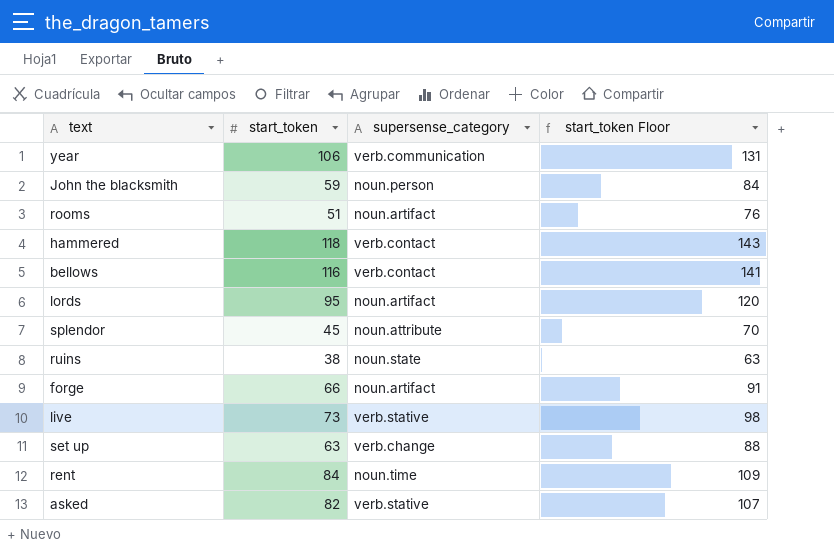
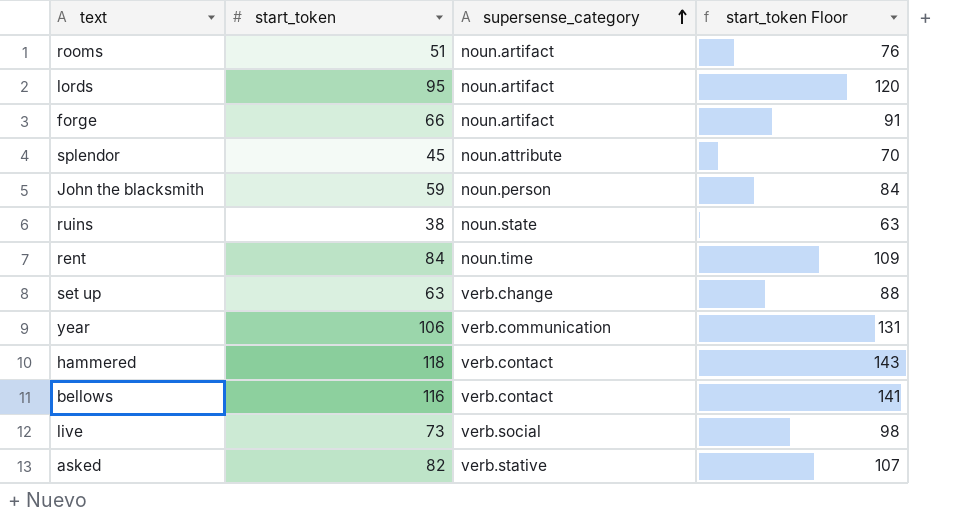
row order: none -> supersense_category ascending
live | supersense_category: verb.stative -> verb.social

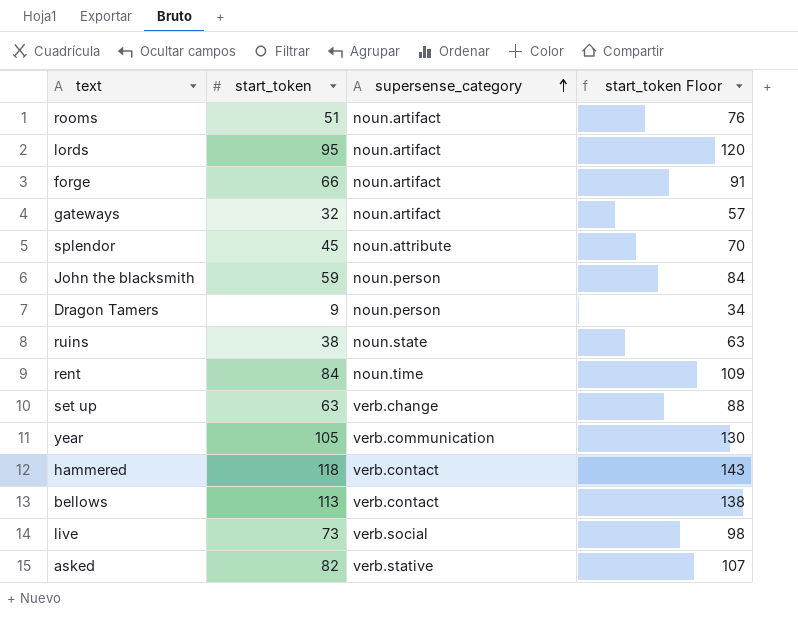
row gateways: none -> 32 | noun.artifact | 57
row Dragon Tamers: none -> 9 | noun.person | 34
year | start_token: 106 -> 105
year | start_token Floor: 131 -> 130
bellows | start_token: 116 -> 113
bellows | start_token Floor: 141 -> 138

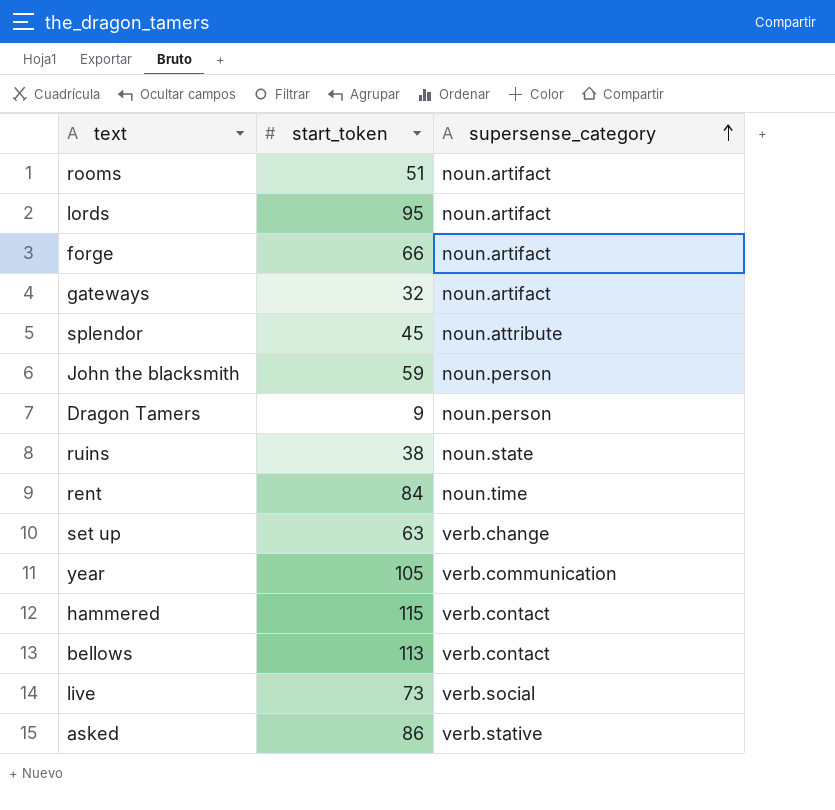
column start_token Floor | formula: [start_token] + 25 -> none
hammered | start_token: 118 -> 115
asked | start_token: 82 -> 86

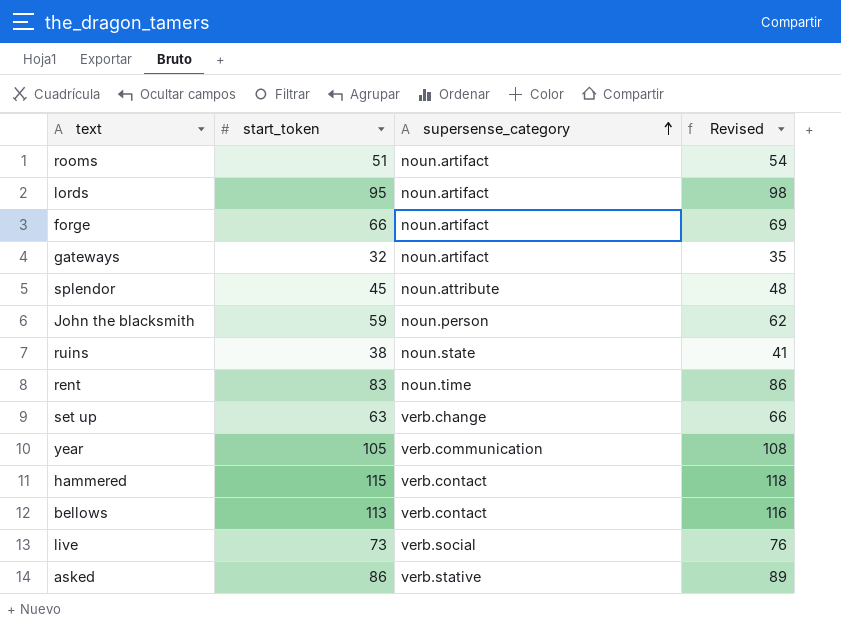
column Revised | formula: none -> [start_token] + 3
row Dragon Tamers: 9 | noun.person -> none
rent | start_token: 84 -> 83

◆ Instructions for the task:
State how many lines above include the word "Tamers", and nothing more.

◆ Task output:
2